The wicked slandered the righteous one impudently, with a proud and contemptuous bearing. David prayed that their lying lips be struck dumb. In Sheol, the power of the wicked to do harm with their lying speech would end.

For those who fear him or manifest reverential regard for him, YHWH has laid up abundant “goodness,” rewards and bountiful gifts and blessings. Divine “goodness” includes assistance in times of distress and adversity. This is evident from the parallel expression that identifies those fearing YHWH as persons who take refuge in him, looking to him for aid and protection. The expression “in front of the sons of men” could be understood to mean that YHWH displays his goodness for all to see. “How abundant is the good that You have in store for those who fear You, that You do in the full view of men for those who take refuge in You.” (Tanakh) It is also possible that, by their words and actions, fearers of YHWH are seen by others as having taken refuge in him. Moreover, like the psalmist, they would not be reticent about acknowledging their trust in God.

In the “secret place” of his “face” or his presence, YHWH hides or conceals those fearing him from the “plottings” (“vexation” or “trouble,” LXX) of men. (See the Notes section.) In his “booth” or in his protective shelter, they are safe from the “strife of tongues.” This probably means that they are shielded from the harm that contentious or malicious speech can cause.

Because of what YHWH had done, David blessed or praised him. In an extraordinary way, the Most High had shown his abiding loyalty, compassionate care, steadfast love, or “mercy” (LXX) to him. The concluding phrase of this verse (21[22]) could be understood to mean “in a besieged city” or “in a secure city.” Either the psalmist experienced divine aid while in a situation comparable to being in a city under siege or the protection granted was like that of a securely fortified city.

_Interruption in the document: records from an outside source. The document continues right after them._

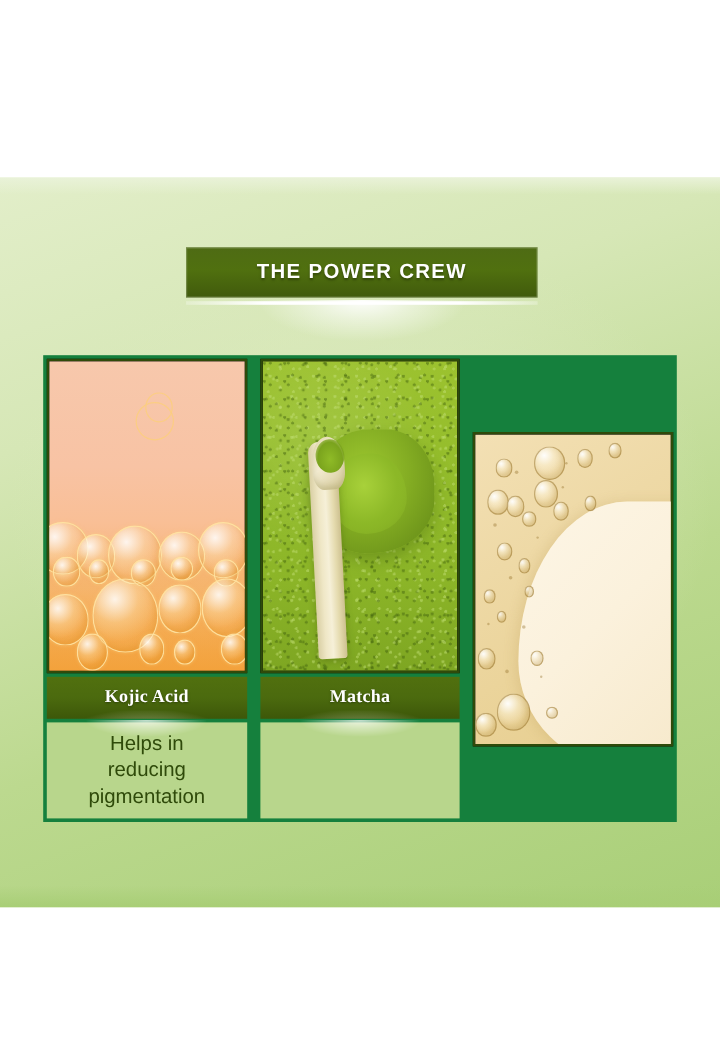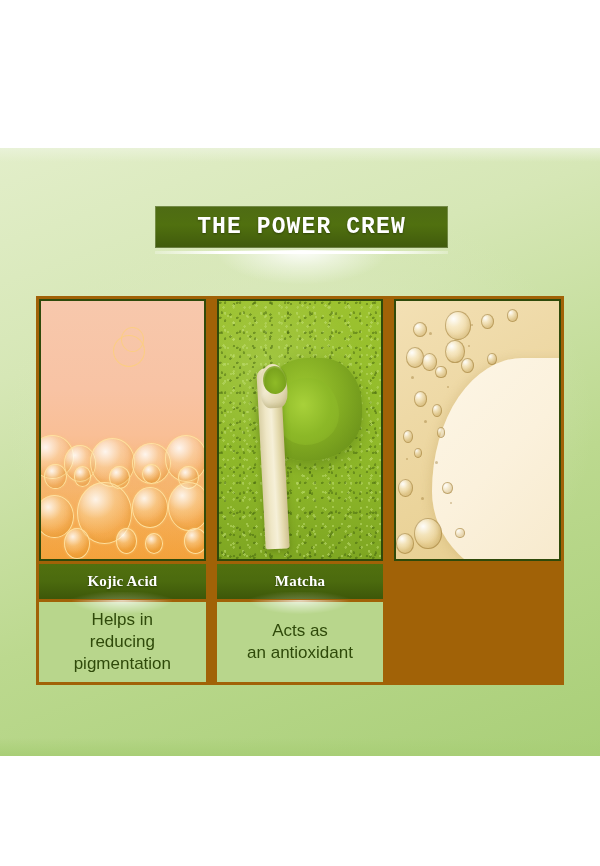--- a/index.html
+++ b/index.html
@@ -33,7 +33,7 @@
     display:flex;align-items:center;justify-content:center;
   }
   .banner-title{
-    font-family:Liberation Mono, monospace;font-weight:700;font-size:23px;
+    font-family:Liberation Sans, sans-serif;font-weight:700;font-size:17px;
     letter-spacing:1.1px;color:#ffffff;white-space:nowrap;
     text-shadow:0 1px 2px rgba(0,0,0,.35);
   }

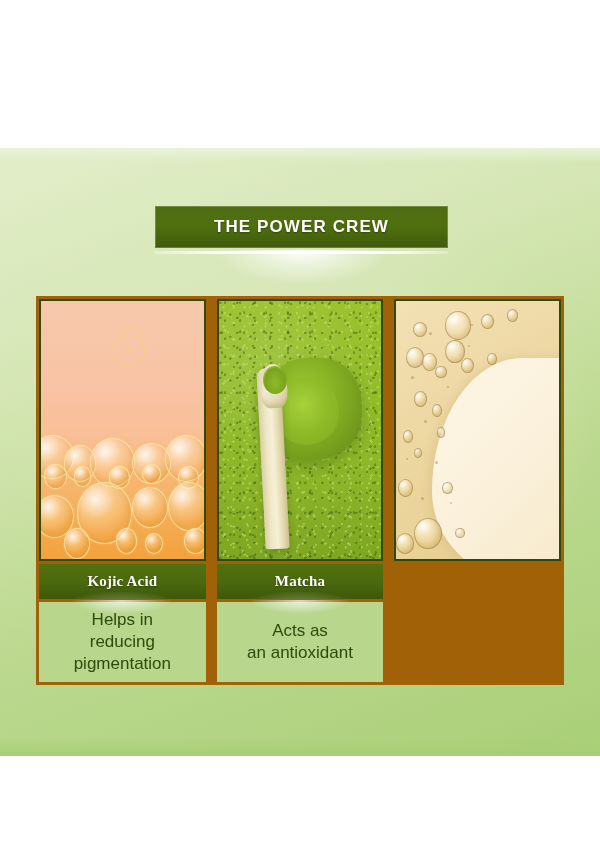--- a/index.html
+++ b/index.html
@@ -50,7 +50,7 @@
   
   .card{
     position:absolute;left:36px;top:296px;width:528px;height:389px;
-    background:#a16207;padding:3px;box-sizing:border-box;
+    background:#15803d;padding:3px;box-sizing:border-box;
     display:flex;
   }
   .col{position:relative;flex:1 1 0;display:flex;flex-direction:column;min-width:0;}

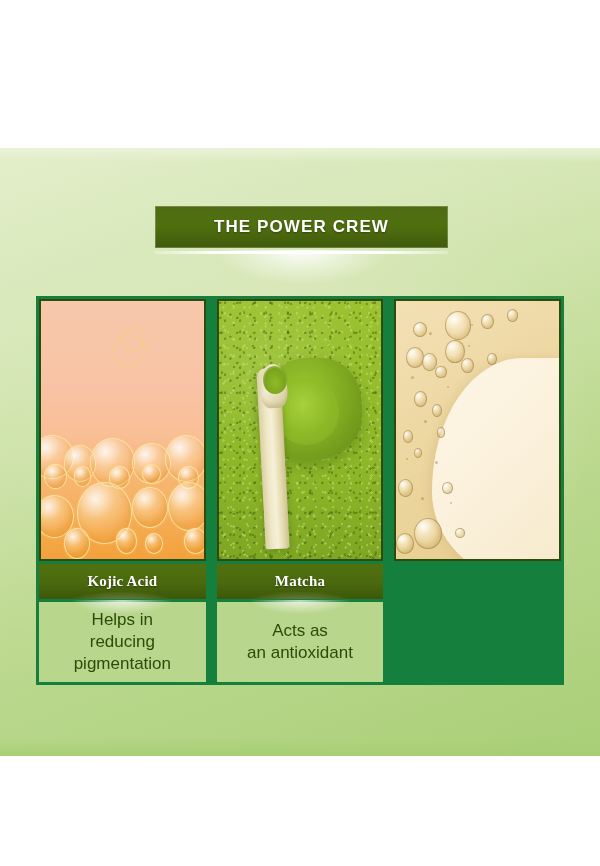--- a/index.html
+++ b/index.html
@@ -54,7 +54,7 @@
     display:flex;
   }
   .col{position:relative;flex:1 1 0;display:flex;flex-direction:column;min-width:0;}
-  .col + .col{margin-left:11px;}
+  .col + .col{margin-left:11px;justify-content:center;}
 
   
   .thumb{

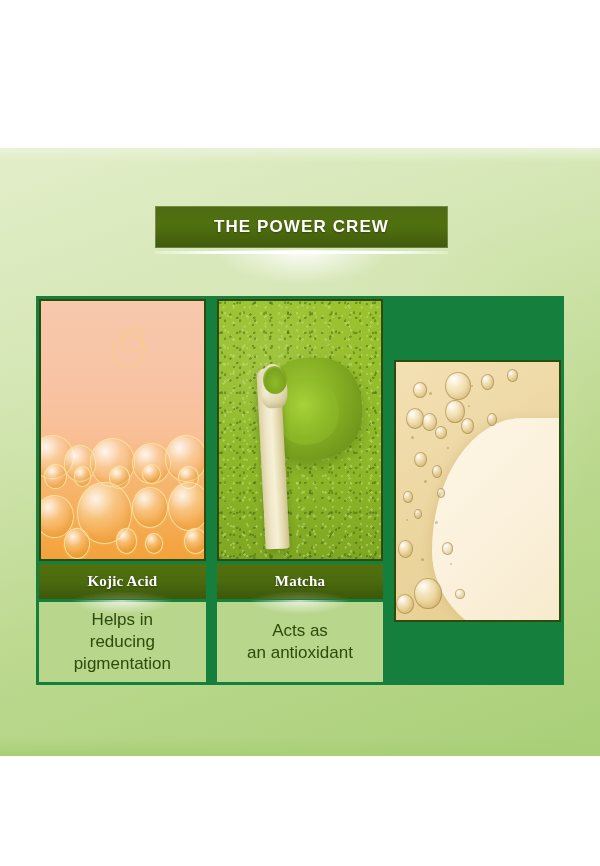--- a/index.html
+++ b/index.html
@@ -237,8 +237,6 @@
       </div>
       <div class="desc">
         <span class="glow"></span>
-        <span class="desc-text">Acts as
-an antioxidant</span>
       </div>
     </div>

Translations vary in their renderings. “Praise be to the LORD, for he showed his wonderful love to me when I was in a besieged city.” (NIV) “I will praise you, LORD, for showing great kindness when I was like a city under attack.” (CEV) “Blessed be the LORD, who has shown me wondrous love, and been for me a city most secure.” (NAB) “Blessed is the LORD, for He has been wondrously faithful to me, a veritable bastion.” (Tanakh)

In a state of panic or alarm, the psalmist expressed the thought that he would be “cut off” from before God’s “eyes.” He feared for his life, but YHWH heard his supplications when he cried out to him for aid.

Evidently because of his personal experiences, the psalmist wanted all the godly ones to love YHWH. The Most High preserves those who are faithful or conduct themselves uprightly but fully repays the one acting haughtily or defiantly practicing lawlessness.

The psalm concludes with an imperative directed to all who wait for YHWH, apparently to act in times of distress or adversity. They are admonished to “be strong” and to let their “heart” (the deep inner self) be “bold” or courageous, not weakening and giving in to fear.


For comments about the divine name (YHWH), see Psalm 1.

The Hebrew word rúach and the corresponding Greek term pneúma denote “spirit,” “breath,” or “wind.” When breathing stops, life ends. Accordingly, the “spirit” can designate the animating principle of life, the aspect of life associated with the breathing process, or life itself (as in the context of Psalm 31:5[6]).

In verse 20(21), there is a measure of uncertainty about the meaning of the Hebrew word rókes. It could mean “plotting,” “scheming,” or “intrigue.” Other suggested definitions are “upheaval,” “revolution,” “mob,” “conspiracy,” and “slander.” The term in the Septuagint (taraché) can denote “anxiety,” “disquietude,” “perplexity,” “trouble,” “disturbance,” “upheaval,” “tumult,” “rebellion,” “confusion,” or “vexation.”

The Septuagint, in verse 23(24), says, “the Lord seeks truth,” not “YHWH preserves the faithful.”